Почему я обязательно должен думать? Почему мне вообще задают этот вопрос? Конкретно сейчас я думаю, что стеклопакеты лучше старых двойных рам – они не становятся душегубкой для жуков, мух и бабочек. Думаю, что не очень-то весело погибать между стёклами. А ещё думаю, что подоконник узкий, и я с него соскальзываю. Но всё равно не слезу.
– Не знаю.
Горюх выгреб из шкафа груду курток и пальто, вытряхнул на них старые фотокарточки из картонной коробки, добрался до верхней полки и вытянул соломенную шляпу размером с колесо.
– Бабская, – расстроился Горюх. И сразу: – А где наша девочка?
– Не знаю, – повторил я.
Язык поворачивался нехотя, будто после пяти порций мороженого. Я устал. Как-то весь потяжелел, вроде мешка с мокрым песком. Буду сидеть на этом подоконнике, пока не состарюсь. Смотреть на пустынный двор под синюшно-коричневым небом, на кошачью миску возле подъезда, на ярко-жёлтый совочек у скамейки, на рваный пакет в ветках сирени.
А у Горюха, похоже, внутри вечный двигатель. Шляпу он нахлобучил Мишке на голову, когда проходил мимо, глуповато ухмыльнулся, споткнулся о порожек, обозвал его собакой женского пола, затопал по коридору, хлопнул дверью – одной, второй, и вдруг словно исчез. Ни звука. Мы встревожено переглянулись.
– Горюх? – позвал Мишка.
– Тихо ты! – зашипел тот из дверного проёма. – Девочка спит. Там, в другой комнате. Разбудишь, убью.
– Нам тоже надо бы нормально поспать, – заметил Жека.
– А как же город? И те люди из радио? – Мишка наконец-то оставил магнитофон в покое, скинул шляпу и с укором воззрился на Жеку.
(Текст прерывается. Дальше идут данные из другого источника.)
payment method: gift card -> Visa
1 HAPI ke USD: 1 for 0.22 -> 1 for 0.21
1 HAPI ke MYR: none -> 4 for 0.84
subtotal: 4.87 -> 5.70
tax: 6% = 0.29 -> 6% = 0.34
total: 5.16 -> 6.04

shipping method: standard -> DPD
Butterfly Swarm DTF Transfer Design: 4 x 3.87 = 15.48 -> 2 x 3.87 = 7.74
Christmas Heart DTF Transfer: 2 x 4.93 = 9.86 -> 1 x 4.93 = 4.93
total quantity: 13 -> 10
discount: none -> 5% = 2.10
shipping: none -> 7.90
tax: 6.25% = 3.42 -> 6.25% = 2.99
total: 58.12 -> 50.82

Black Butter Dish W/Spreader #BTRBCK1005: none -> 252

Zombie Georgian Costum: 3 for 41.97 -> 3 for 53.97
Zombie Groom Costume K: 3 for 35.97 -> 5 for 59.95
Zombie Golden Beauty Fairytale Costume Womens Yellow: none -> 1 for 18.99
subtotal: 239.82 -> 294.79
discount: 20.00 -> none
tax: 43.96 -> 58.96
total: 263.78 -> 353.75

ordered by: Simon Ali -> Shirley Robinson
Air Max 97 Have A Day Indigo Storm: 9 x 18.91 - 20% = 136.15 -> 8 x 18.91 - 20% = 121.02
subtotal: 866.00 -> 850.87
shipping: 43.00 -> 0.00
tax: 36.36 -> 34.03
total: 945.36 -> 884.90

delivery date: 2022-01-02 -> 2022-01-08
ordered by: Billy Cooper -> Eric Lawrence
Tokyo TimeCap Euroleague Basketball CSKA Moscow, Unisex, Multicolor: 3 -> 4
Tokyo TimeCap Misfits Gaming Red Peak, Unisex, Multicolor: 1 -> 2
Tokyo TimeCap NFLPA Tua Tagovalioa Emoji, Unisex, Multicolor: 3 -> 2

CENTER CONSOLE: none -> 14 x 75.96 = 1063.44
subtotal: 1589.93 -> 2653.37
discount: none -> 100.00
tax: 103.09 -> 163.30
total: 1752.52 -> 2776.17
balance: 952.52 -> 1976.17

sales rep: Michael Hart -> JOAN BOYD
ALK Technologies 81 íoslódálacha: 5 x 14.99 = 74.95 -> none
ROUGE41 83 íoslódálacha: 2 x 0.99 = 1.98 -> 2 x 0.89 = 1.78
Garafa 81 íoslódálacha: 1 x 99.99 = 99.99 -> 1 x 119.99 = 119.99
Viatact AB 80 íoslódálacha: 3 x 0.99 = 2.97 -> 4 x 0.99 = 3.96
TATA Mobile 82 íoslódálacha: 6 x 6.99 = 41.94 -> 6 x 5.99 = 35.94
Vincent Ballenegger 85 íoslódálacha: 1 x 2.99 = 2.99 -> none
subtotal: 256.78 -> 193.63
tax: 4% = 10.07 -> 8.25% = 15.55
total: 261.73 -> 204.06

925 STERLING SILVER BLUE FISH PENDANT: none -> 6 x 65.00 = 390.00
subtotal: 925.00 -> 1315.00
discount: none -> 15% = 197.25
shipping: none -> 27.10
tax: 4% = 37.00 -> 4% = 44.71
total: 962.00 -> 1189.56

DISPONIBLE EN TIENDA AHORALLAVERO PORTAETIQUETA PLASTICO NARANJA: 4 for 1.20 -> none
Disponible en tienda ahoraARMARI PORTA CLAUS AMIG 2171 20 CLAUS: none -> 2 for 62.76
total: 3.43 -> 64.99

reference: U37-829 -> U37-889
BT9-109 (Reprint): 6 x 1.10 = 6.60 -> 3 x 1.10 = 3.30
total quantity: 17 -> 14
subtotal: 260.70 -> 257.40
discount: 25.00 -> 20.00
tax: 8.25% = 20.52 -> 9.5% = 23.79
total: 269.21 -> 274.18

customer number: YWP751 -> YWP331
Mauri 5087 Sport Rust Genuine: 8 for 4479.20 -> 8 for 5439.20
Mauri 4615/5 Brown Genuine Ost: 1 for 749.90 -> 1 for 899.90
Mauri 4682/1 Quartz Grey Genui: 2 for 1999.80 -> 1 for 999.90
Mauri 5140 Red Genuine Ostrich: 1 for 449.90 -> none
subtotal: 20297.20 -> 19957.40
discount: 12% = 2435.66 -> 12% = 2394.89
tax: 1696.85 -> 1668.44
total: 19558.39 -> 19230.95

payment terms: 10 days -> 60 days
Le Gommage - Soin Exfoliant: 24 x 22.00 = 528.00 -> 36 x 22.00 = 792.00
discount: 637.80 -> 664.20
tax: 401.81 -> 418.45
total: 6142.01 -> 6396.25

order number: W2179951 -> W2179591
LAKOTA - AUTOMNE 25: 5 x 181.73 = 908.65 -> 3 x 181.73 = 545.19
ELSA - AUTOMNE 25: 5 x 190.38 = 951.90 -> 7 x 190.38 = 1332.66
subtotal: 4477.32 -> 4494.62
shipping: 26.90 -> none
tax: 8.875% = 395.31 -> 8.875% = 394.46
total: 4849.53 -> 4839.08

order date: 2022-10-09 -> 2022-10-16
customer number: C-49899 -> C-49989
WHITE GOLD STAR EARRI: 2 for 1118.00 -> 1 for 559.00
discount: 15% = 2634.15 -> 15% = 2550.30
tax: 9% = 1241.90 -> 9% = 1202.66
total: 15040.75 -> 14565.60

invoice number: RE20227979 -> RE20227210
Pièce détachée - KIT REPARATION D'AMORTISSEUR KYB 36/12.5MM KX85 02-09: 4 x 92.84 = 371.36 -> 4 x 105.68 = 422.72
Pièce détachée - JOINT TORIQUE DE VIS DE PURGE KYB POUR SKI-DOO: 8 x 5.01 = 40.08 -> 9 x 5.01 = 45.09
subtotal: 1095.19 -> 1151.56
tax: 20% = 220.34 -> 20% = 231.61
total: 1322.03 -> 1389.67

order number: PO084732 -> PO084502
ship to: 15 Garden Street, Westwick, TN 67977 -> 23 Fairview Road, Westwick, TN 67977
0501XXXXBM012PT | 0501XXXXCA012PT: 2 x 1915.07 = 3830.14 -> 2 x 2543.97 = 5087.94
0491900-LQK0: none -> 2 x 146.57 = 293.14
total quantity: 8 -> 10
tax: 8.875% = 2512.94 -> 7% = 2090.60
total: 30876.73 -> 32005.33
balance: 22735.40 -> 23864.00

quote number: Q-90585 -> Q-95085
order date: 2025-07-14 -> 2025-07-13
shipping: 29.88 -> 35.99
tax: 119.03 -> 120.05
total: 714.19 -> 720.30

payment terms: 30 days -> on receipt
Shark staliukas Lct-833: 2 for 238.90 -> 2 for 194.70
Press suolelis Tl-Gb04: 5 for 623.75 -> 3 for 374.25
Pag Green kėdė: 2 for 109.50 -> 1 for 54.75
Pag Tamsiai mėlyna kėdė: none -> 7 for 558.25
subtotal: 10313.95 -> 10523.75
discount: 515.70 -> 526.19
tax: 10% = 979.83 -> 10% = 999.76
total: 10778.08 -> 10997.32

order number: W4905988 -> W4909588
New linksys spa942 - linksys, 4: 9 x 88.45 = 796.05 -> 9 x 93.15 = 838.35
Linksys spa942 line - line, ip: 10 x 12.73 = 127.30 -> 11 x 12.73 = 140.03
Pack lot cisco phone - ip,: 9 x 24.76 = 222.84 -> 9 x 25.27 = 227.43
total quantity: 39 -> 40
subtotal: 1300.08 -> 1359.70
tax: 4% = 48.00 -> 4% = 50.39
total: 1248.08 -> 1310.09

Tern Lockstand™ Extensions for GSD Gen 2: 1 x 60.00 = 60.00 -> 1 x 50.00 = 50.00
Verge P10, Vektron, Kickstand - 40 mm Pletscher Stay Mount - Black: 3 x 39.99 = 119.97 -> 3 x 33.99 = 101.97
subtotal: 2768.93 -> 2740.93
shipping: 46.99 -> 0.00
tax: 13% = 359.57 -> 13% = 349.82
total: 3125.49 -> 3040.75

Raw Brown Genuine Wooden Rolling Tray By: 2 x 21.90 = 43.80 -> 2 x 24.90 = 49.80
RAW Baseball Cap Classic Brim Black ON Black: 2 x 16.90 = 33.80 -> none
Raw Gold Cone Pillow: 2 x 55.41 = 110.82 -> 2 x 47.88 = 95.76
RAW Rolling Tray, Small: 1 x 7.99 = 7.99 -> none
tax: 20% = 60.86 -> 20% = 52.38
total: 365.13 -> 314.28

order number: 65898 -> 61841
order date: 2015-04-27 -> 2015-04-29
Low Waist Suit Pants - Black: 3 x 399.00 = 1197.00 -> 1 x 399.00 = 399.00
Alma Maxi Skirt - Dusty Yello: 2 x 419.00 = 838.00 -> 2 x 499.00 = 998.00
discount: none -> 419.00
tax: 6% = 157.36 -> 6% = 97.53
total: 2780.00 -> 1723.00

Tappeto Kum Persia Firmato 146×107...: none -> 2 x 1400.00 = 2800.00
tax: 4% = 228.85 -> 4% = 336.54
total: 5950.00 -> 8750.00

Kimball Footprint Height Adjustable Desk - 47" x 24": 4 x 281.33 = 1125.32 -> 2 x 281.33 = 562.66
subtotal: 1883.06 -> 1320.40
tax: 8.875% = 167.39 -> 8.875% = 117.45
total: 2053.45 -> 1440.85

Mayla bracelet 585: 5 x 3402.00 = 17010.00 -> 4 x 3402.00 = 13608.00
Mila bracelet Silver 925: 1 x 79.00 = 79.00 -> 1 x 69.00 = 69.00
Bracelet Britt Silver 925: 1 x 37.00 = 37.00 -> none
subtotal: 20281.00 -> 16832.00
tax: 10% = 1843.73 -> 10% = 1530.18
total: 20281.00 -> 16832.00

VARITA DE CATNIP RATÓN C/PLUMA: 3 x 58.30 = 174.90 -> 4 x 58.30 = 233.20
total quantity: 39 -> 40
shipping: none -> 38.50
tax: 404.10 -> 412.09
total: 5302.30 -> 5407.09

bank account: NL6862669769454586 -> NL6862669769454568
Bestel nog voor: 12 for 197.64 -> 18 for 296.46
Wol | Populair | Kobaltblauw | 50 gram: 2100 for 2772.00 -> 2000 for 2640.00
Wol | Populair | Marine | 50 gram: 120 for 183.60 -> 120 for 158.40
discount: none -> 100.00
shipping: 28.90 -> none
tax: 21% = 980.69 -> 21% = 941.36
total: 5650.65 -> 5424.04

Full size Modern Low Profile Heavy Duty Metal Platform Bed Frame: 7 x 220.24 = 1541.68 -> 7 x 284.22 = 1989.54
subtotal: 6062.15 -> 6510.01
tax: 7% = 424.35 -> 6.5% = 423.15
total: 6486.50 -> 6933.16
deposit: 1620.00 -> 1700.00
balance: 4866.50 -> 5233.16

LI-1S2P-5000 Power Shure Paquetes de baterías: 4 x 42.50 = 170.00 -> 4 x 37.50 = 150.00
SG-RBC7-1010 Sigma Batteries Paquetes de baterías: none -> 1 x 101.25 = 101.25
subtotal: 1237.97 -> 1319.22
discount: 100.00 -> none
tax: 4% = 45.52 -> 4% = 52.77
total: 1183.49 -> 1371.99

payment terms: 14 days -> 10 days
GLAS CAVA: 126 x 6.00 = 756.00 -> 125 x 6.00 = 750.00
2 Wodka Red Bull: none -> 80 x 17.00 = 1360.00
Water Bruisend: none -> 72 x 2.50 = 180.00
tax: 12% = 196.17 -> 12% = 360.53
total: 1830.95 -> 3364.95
– Мы уже в городе. А те люди нам даром не нужны. Мы здесь ради другого.
– Ради чего?
– Забыл? Каждому что-то необходимо, вот и поищем. Тебе магазин с фейерверками, Горюху сабвуфер для машины, Кухне…
– Таблетки для Девчонки. Их надо добыть в первую очередь, – напомнил я.
– Да, таблетки.
– А дикие псины? – в шкафу не осталось хлама, и Горюх принялся за ящики старого трюмо. Но осторожно, чтобы не шуметь.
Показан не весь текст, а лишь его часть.